Return exactly the lines that run from the one with "[128,574,154,585] your ->" to the last line of the entries below, both included, and nothing else.

Change listing data
══════════════════════════════
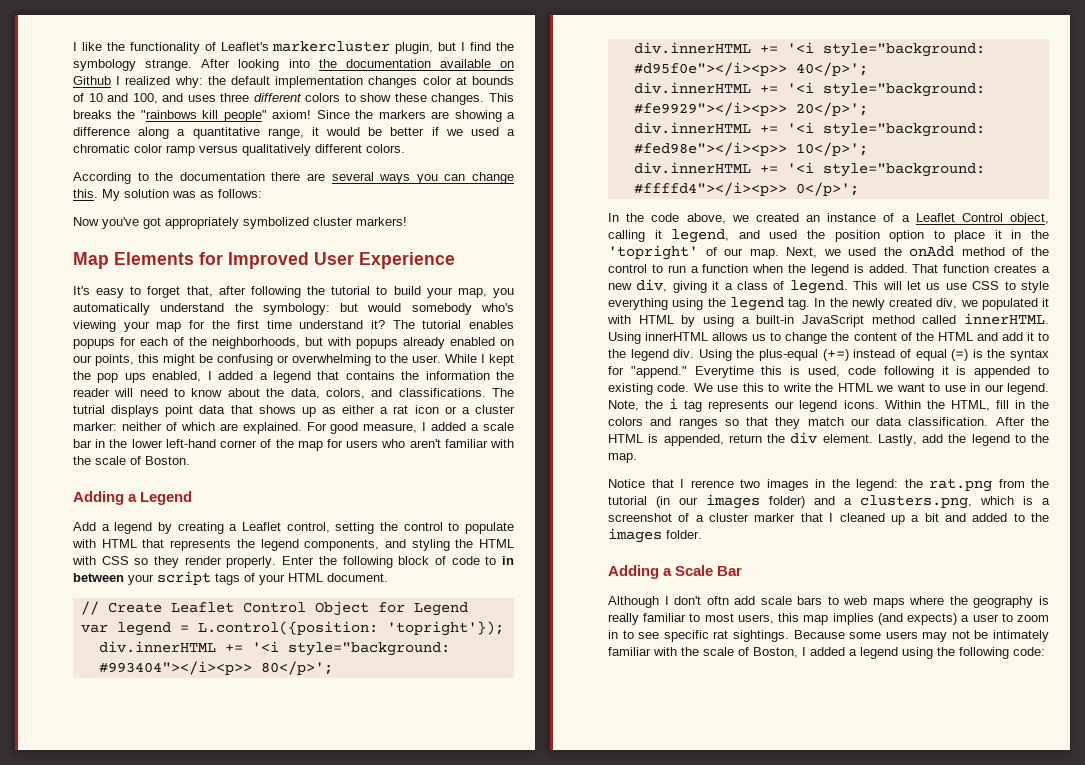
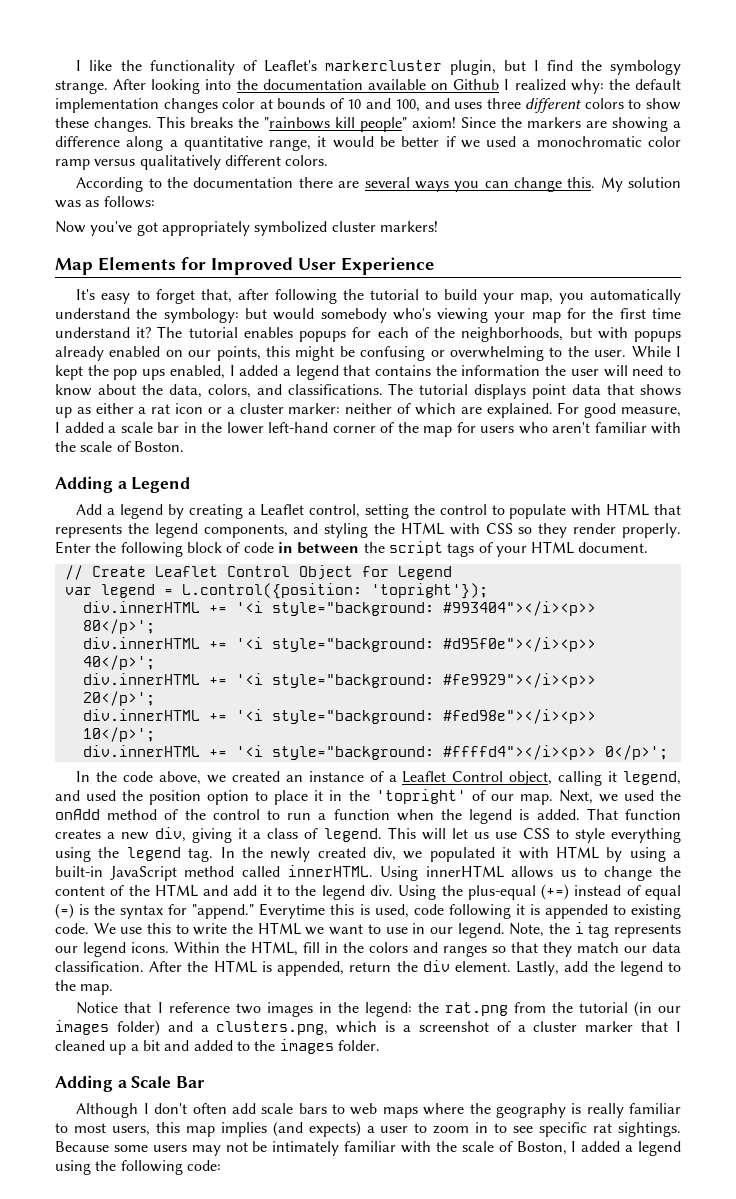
[73,144,130,153] chromatic -> [536,136,642,147] monochromatic
[73,388,110,397] reader -> [570,369,599,376] user
[73,405,105,414] tutrial -> [419,384,469,395] tutorial
[485,556,497,565] to -> (274, 547) none
[128,574,154,585] your -> [363,542,385,553] the
[690,480,734,488] rerence -> [168,1002,230,1013] reference
[706,596,729,605] oftn -> [192,1103,227,1114] often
══════════════════════════════
▶ Response to this exercise:
[128,574,154,585] your -> [363,542,385,553] the
[690,480,734,488] rerence -> [168,1002,230,1013] reference
[706,596,729,605] oftn -> [192,1103,227,1114] often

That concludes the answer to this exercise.